Images excluded, return every record exactly as it reads.

[Stored dataset items]
********************
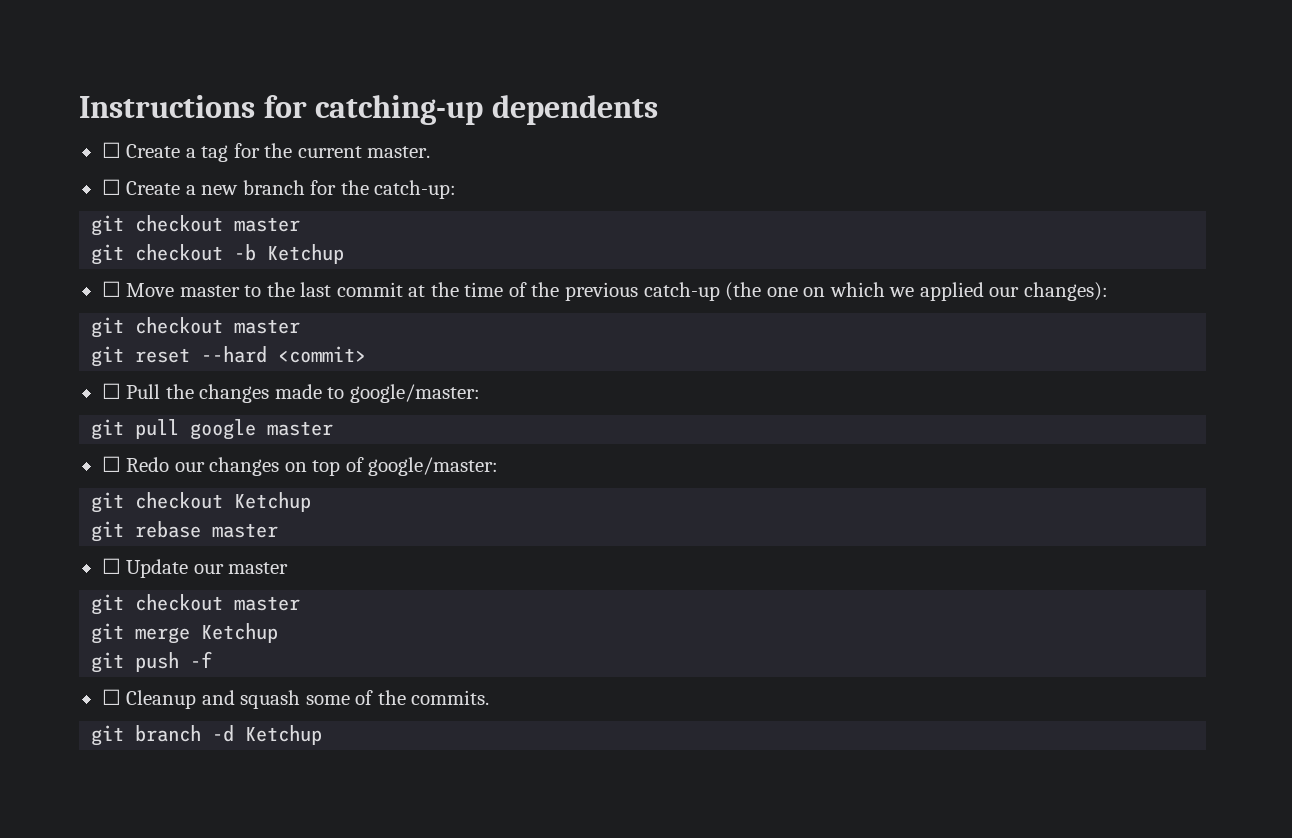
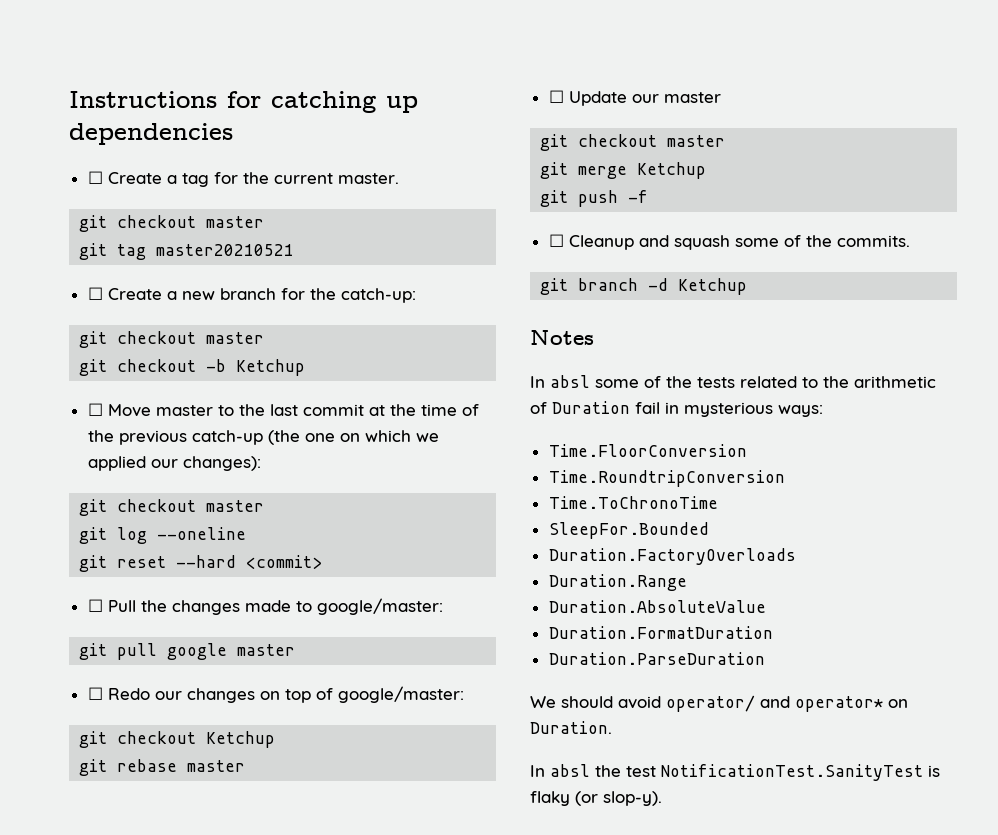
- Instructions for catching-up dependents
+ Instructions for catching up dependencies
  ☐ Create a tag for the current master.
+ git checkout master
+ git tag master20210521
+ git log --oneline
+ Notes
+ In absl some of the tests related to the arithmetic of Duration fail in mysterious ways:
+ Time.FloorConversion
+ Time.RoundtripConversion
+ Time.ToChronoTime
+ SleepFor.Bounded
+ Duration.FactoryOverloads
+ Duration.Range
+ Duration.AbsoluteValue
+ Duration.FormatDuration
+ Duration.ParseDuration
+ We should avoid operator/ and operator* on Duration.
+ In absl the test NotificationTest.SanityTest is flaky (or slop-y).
********************
Exercise response:
- Instructions for catching-up dependents
+ Instructions for catching up dependencies
  ☐ Create a tag for the current master.
+ git checkout master
+ git tag master20210521
+ git log --oneline
+ Notes
+ In absl some of the tests related to the arithmetic of Duration fail in mysterious ways:
+ Time.FloorConversion
+ Time.RoundtripConversion
+ Time.ToChronoTime
+ SleepFor.Bounded
+ Duration.FactoryOverloads
+ Duration.Range
+ Duration.AbsoluteValue
+ Duration.FormatDuration
+ Duration.ParseDuration
+ We should avoid operator/ and operator* on Duration.
+ In absl the test NotificationTest.SanityTest is flaky (or slop-y).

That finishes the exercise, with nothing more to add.